• _Saved data entries_

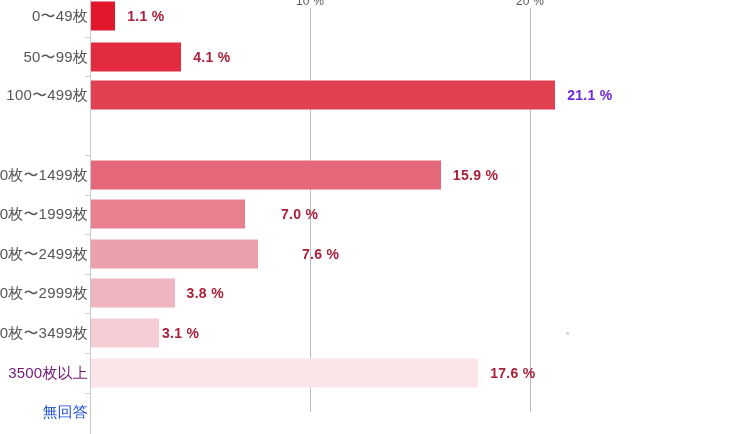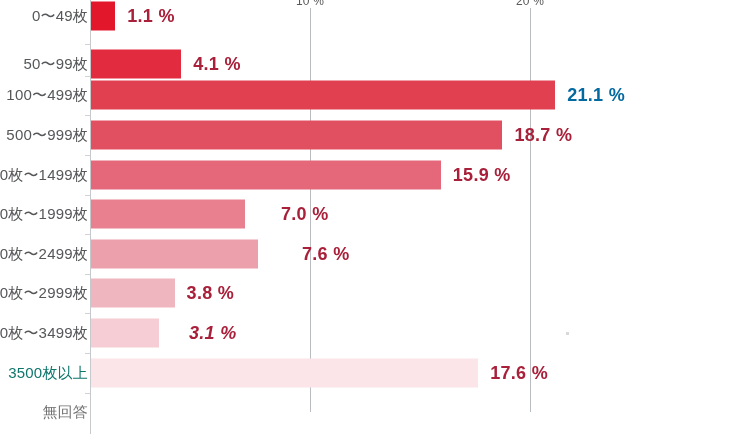"1.1 %" .val-label { font-size: 18px -> 14px }
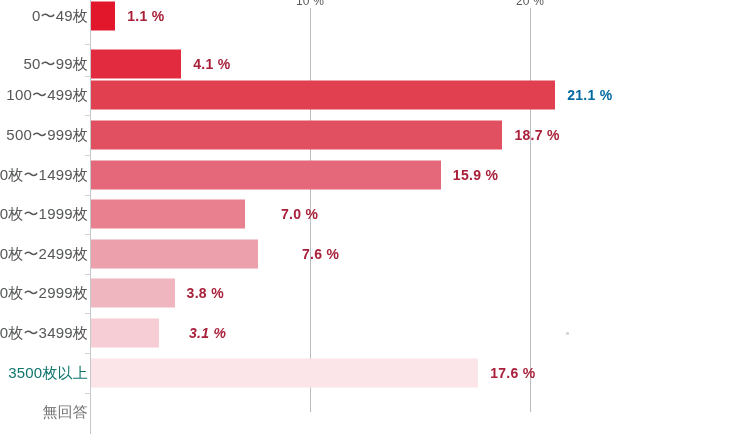"50〜99枚" div.row { top: 44px -> 37px }
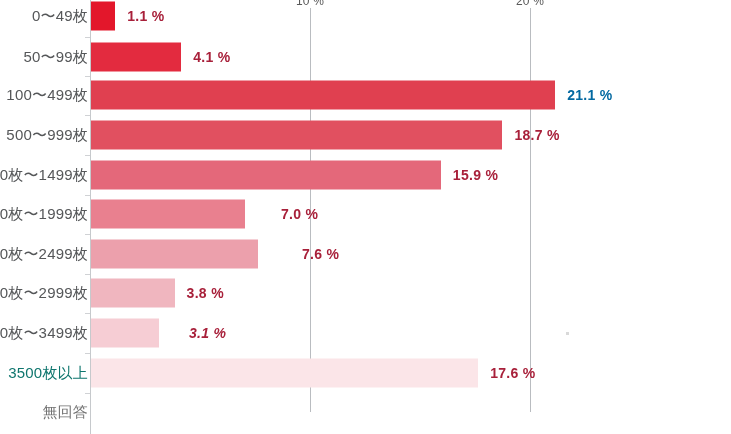"21.1 %" div.val-label { color: #0369a1 -> #6d28d9 }
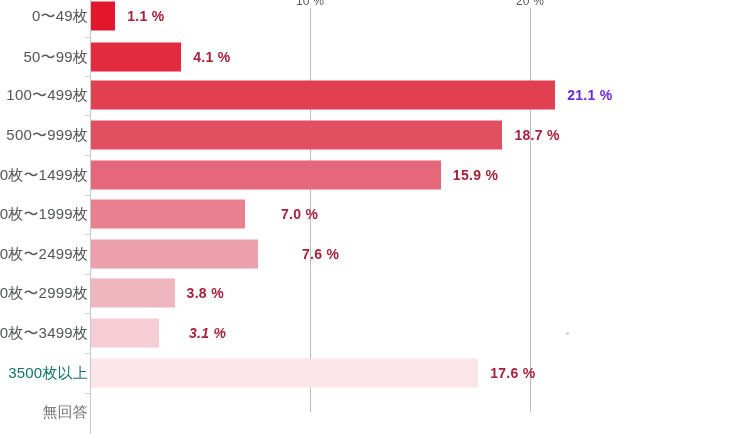"500〜999枚" div.row { html: <div> <div></div> <div>500〜999枚</div> <div></div> <div>18.7 %</div> </div> -> none }
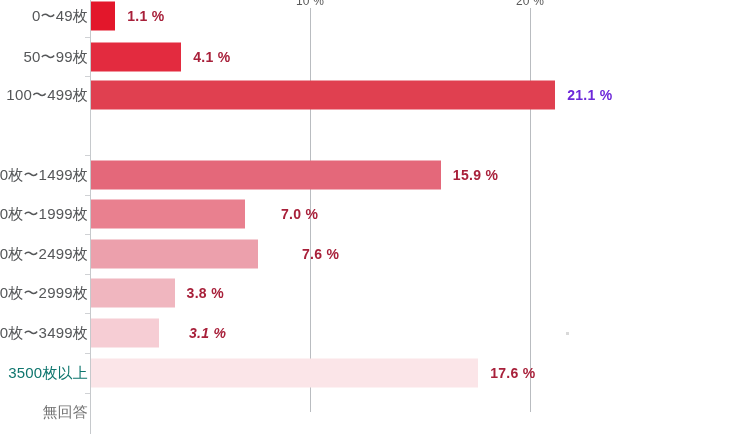"3.1 %" div.val-label { font-style: italic -> none; left: 189px -> 162px }
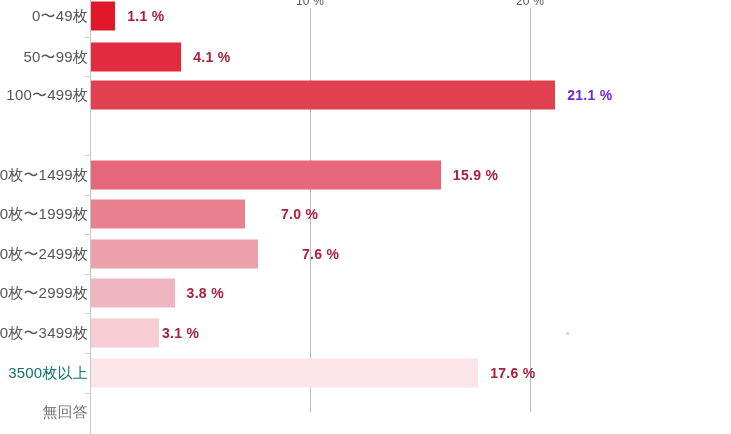"3500枚以上" div.cat-label { color: #0f766e -> #701a75 }
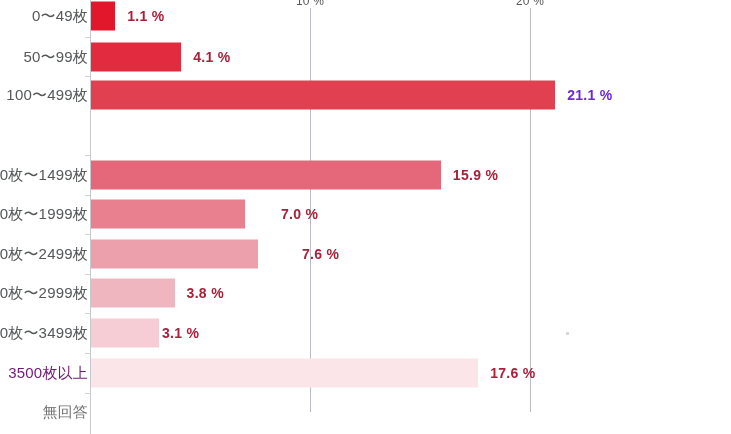"無回答" div.cat-label { color: #737373 -> #1d4ed8 }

• _Work to complete_
Give every entry again verbatim, with no pictures.

• _Result of the task_
"1.1 %" .val-label { font-size: 18px -> 14px }
"50〜99枚" div.row { top: 44px -> 37px }
"21.1 %" div.val-label { color: #0369a1 -> #6d28d9 }
"500〜999枚" div.row { html: <div> <div></div> <div>500〜999枚</div> <div></div> <div>18.7 %</div> </div> -> none }
"3.1 %" div.val-label { font-style: italic -> none; left: 189px -> 162px }
"3500枚以上" div.cat-label { color: #0f766e -> #701a75 }
"無回答" div.cat-label { color: #737373 -> #1d4ed8 }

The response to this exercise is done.